Patterns and Algorithms - 10%
        Control Flow
        Data Management

Tools - 10%
        Profiling, Analysis, Debugging
Prescribed Text(s):

Parallel Algorithms and Progrmamming Techniques
By C.M. Szalwinski
https://scs.senecac.on.ca/~gpu621

Reference Material:

Structured Parallel Programming
by McCool, M., Robison, A.D., Reinders, J., Morgan Kaufmann
ISBN 978-0-12-415993-8

Supply:
Desktop or Laptop with an Accelerator
Promotion Policy:
  • Achieve a passing grade on the final exam
  • Satisfactorily complete all assignments
  • Achieve a passing grade on the weighted average of the tests and final exam
  • Achieve a passing grade on the overall course


Grading Policy
A+ 90%  to  100%
A 80%  to  89%
B+ 75%  to  79%
B 70%  to  74%
C+ 65%  to  69%
C 60%  to  64%
D+ 55%  to  59%
D 50%  to  54%
F 0%    to  49% (Not a Pass)
OR
EXC Excellent
SAT Satisfactory
UNSAT Unsatisfactory

For further information, see a copy of the Academic Policy, available online (http://www.senecacollege.ca/academic-policy) or at Seneca's Registrar's Offices.


Evaluation:

Assignment 30%

Labs 20%

Test 20%

Exam 30%

Approved By:
Mary-Lynn Manton
Cheating and Plagiarism:
Each student should be aware of the College's policy regarding Cheating and Plagiarism. Seneca's Academic Policy will be strictly enforced.

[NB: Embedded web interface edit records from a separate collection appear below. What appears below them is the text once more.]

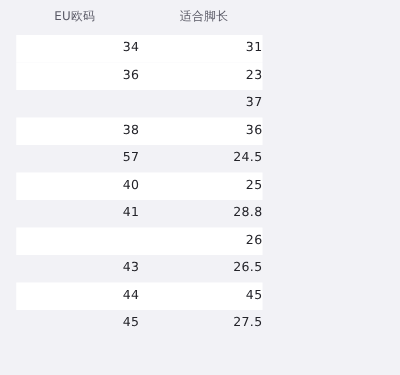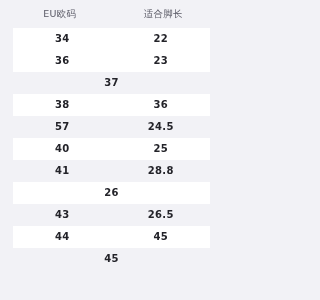--- a/index.html
+++ b/index.html
@@ -62,9 +62,9 @@
   }
   .chart-row .cell {
     flex: 1 1 0;
-    text-align: center;
+    text-align: right;
     font-size: 10px;
-    font-weight: bold;
+    font-weight: normal;
     color: #232329;
     line-height: 22px;
     letter-spacing: 0.3px;

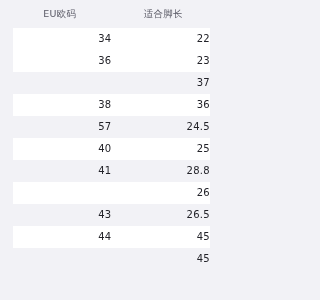--- a/index.html
+++ b/index.html
@@ -84,7 +84,7 @@
   <div class="chart-body">
       <div class="chart-row odd">
         <div class="cell">34</div>
-        <div class="cell">22</div>
+        <div class="cell">31</div>
       </div>
       <div class="chart-row odd">
         <div class="cell">36</div>

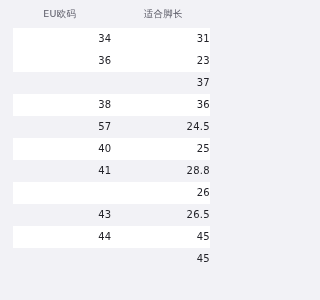--- a/index.html
+++ b/index.html
@@ -122,6 +122,7 @@
       </div>
       <div class="chart-row even">
         <div class="cell">45</div>
+        <div class="cell">27.5</div>
       </div>
     </div>
 

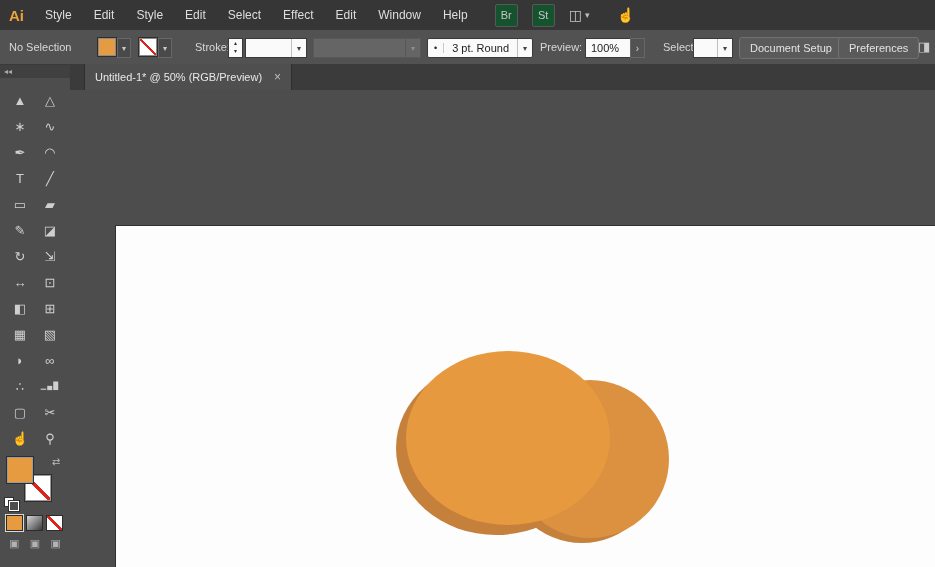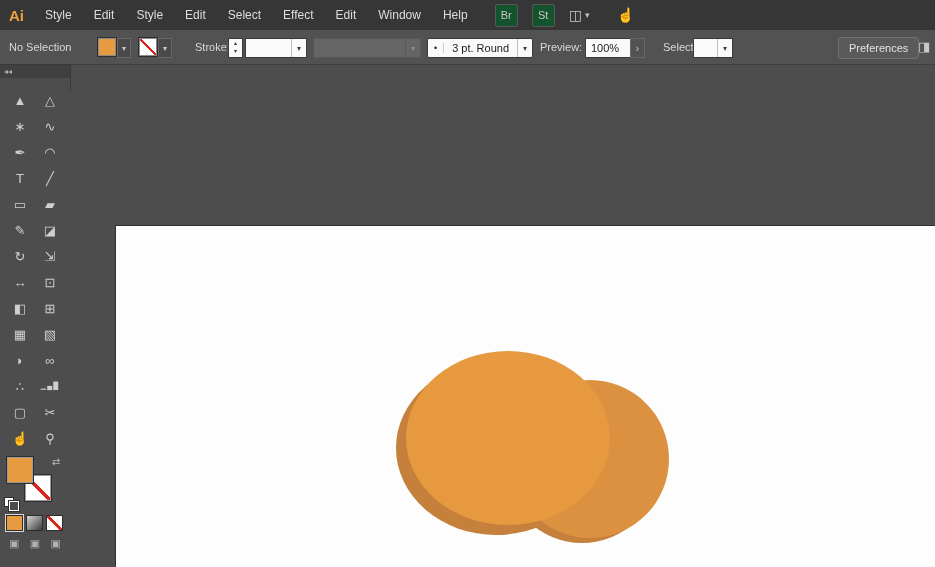--- a/index.html
+++ b/index.html
@@ -145,6 +145,7 @@
       <span class="arr">▾</span>
     </div>
 
+    <div class="abs btn" style="left:739px;top:7px;">Document Setup</div>
     <div class="abs btn" style="left:838px;top:7px;">Preferences</div>
     <div class="abs" style="left:918px;top:9px;color:#C9C9C9;font-size:13px;">◨</div>
   </div>

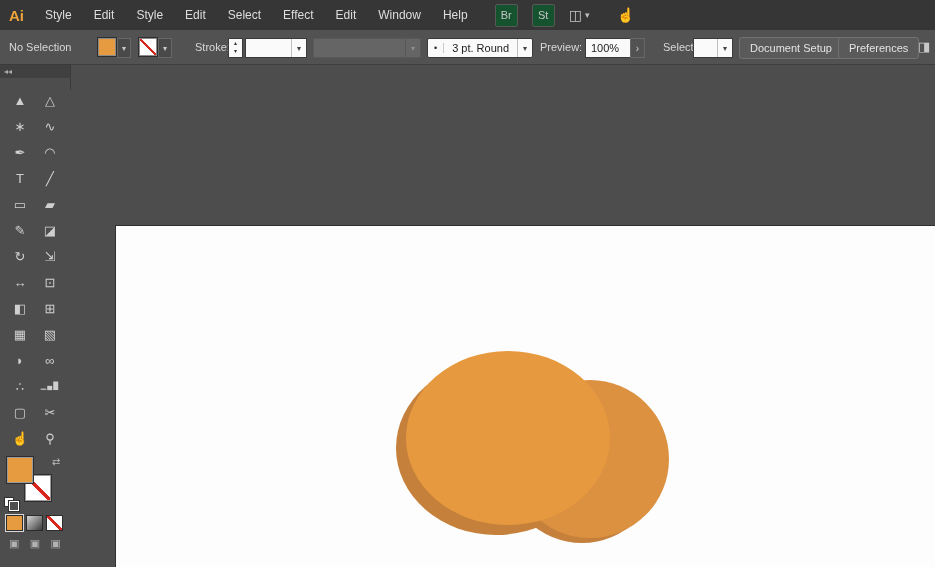--- a/index.html
+++ b/index.html
@@ -150,6 +150,12 @@
     <div class="abs" style="left:918px;top:9px;color:#C9C9C9;font-size:13px;">◨</div>
   </div>
 
+  <div class="tabstrip">
+    <div class="tab">
+      <span>Untitled-1* @ 50% (RGB/Preview)</span>
+      <span class="tab-close">×</span>
+    </div>
+  </div>
 
   <div class="toolpanel">
     <div class="panel-head">◂◂</div>

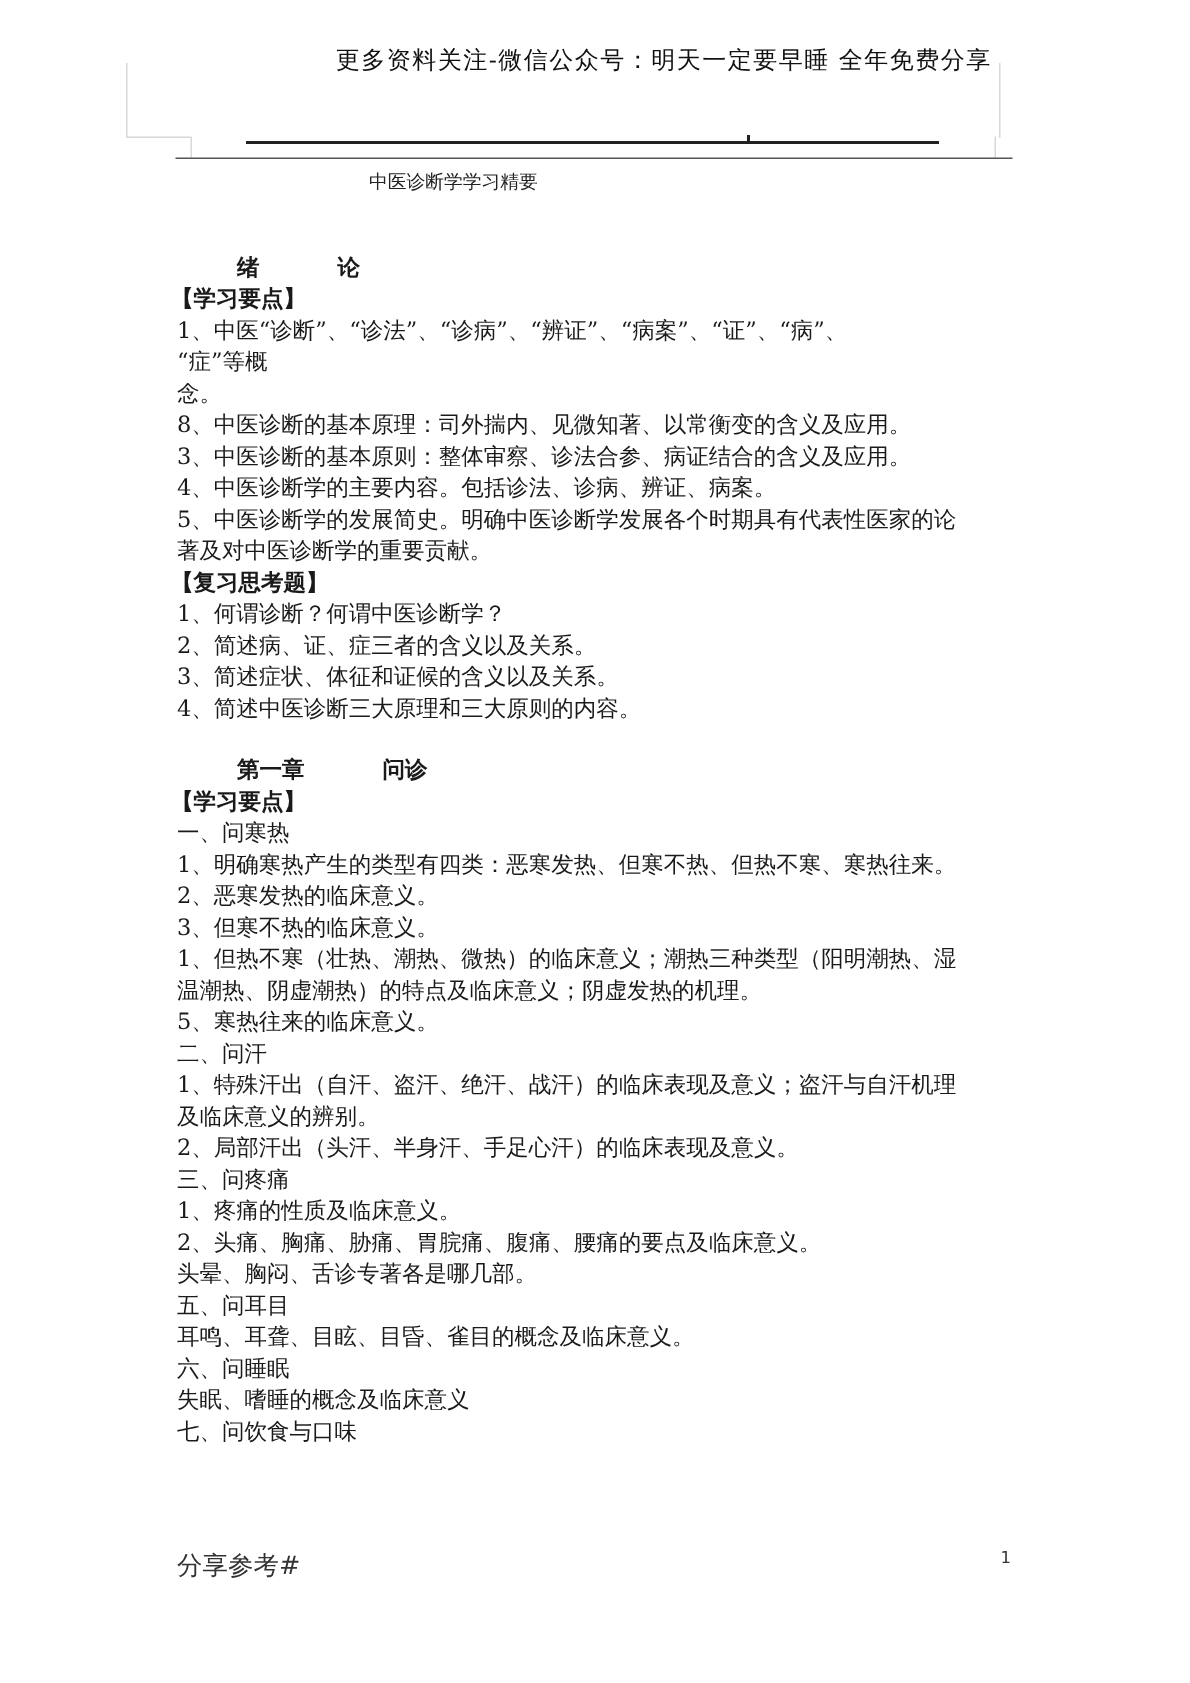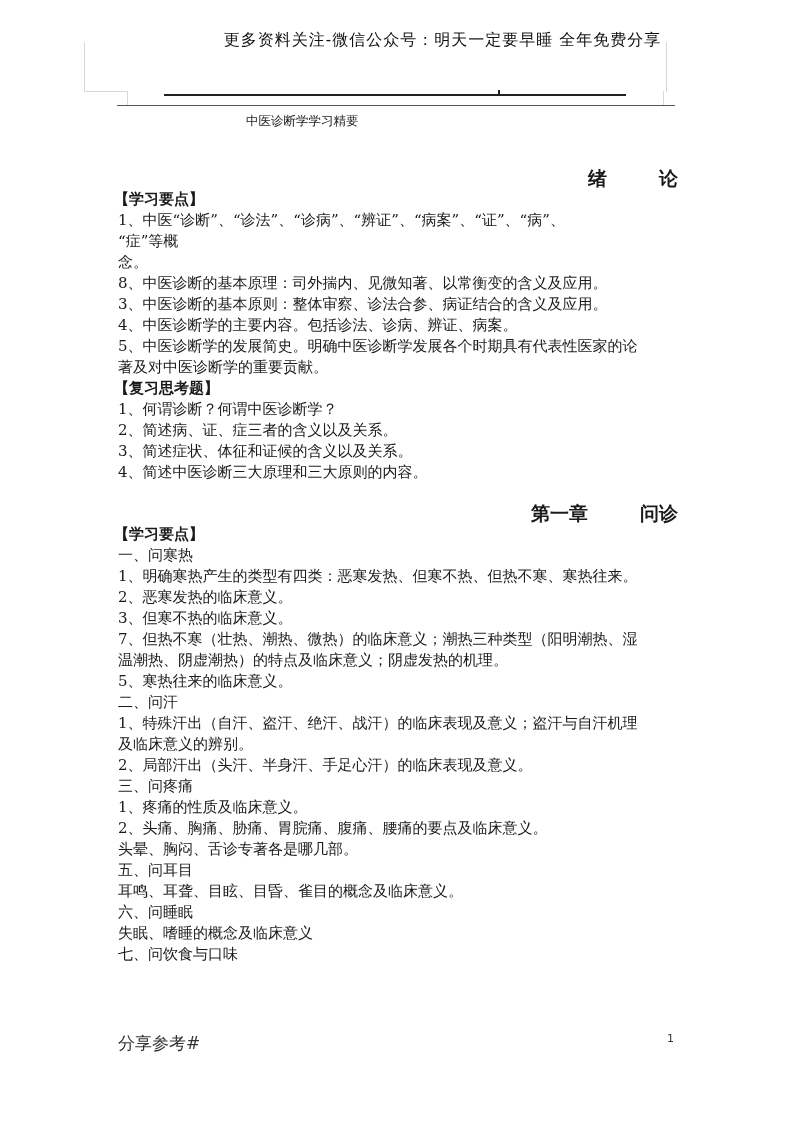--- a/index.html
+++ b/index.html
@@ -19,7 +19,7 @@
                font-size:12.5px; color:#222; }
   .content { position:absolute; left:118px; top:168px; width:560px; font-size:15px; line-height:21px; }
   .content p { margin:0; white-space:nowrap; }
-  .chap { text-align:right; font-weight:bold; font-family:Liberation Sans, sans-serif; font-size:19px; padding-left:40px; }
+  .chap { text-align:left; font-weight:bold; font-family:Liberation Sans, sans-serif; font-size:15px; padding-left:40px; }
   .chap .gap { display:inline-block; width:52px; }
   .sect { font-weight:bold; font-family:"DejaVu Sans","Liberation Sans",sans-serif; margin-left:-4px !important; }
   .spacer { height:20px; }

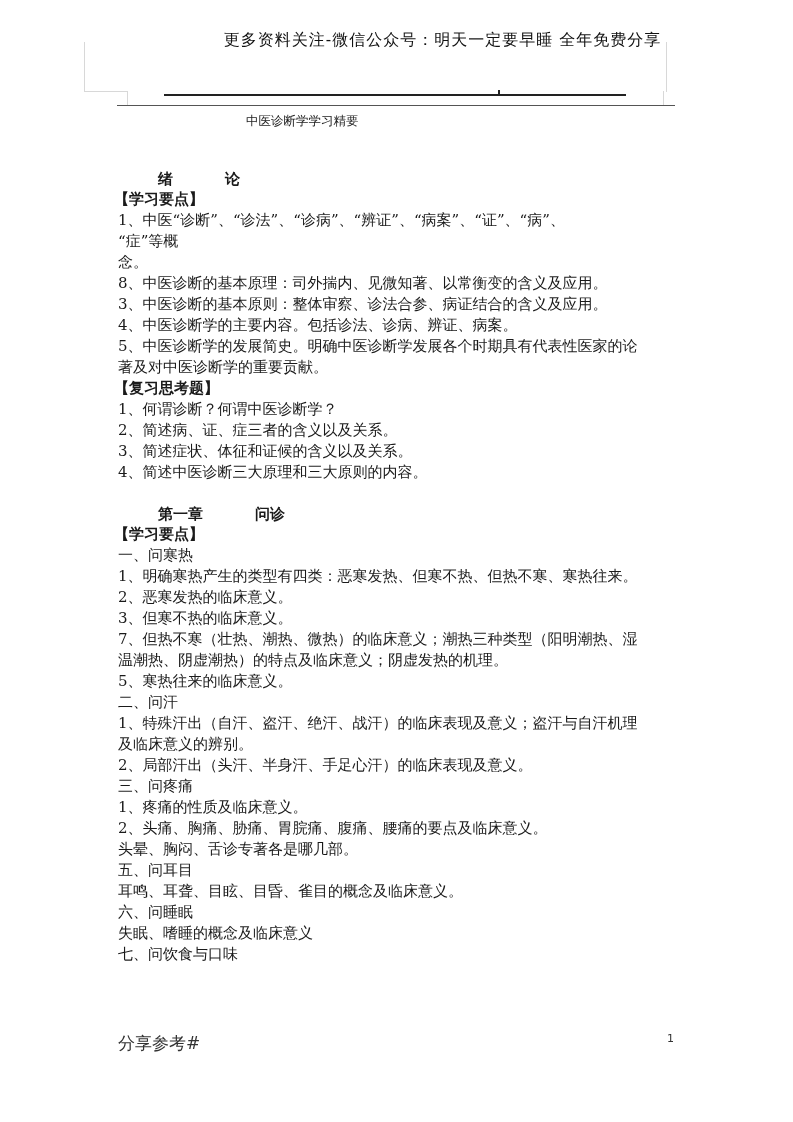--- a/index.html
+++ b/index.html
@@ -67,7 +67,7 @@
   <p>1、明确寒热产生的类型有四类：恶寒发热、但寒不热、但热不寒、寒热往来。</p>
   <p>2、恶寒发热的临床意义。</p>
   <p>3、但寒不热的临床意义。</p>
-  <p>7、但热不寒（壮热、潮热、微热）的临床意义；潮热三种类型（阳明潮热、湿</p>
+  <p>1、但热不寒（壮热、潮热、微热）的临床意义；潮热三种类型（阳明潮热、湿</p>
   <p>温潮热、阴虚潮热）的特点及临床意义；阴虚发热的机理。</p>
   <p>5、寒热往来的临床意义。</p>
   <p>二、问汗</p>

To support academic honesty at Seneca College, all work submitted by students may be reviewed for authenticity and originality, utilizing software tools and third party services. Please visit the Academic Honesty site on http://library.senecacollege.ca for further information regarding cheating and plagiarism policies and procedures.
Discrimination and Harassment:
All students and employees have the right to study and work in an environment that is free from discrimination and/or harassment. Language or activities that defeat this objective violate the College Policy on Discrimination/Harassment and shall not be tolerated. Information and assistance are available from the Student Conduct Office at student.conduct@senecacollege.ca.
Accomodation for Students with Disabilities
The College will provide reasonable accommodation to students with disabilities in order to promote academic success. If you require accommodation, contact the Counselling and Disabilities Services Office at ext. 22900 to initiate the process for documenting, assessing and implementing your individual accommodation needs.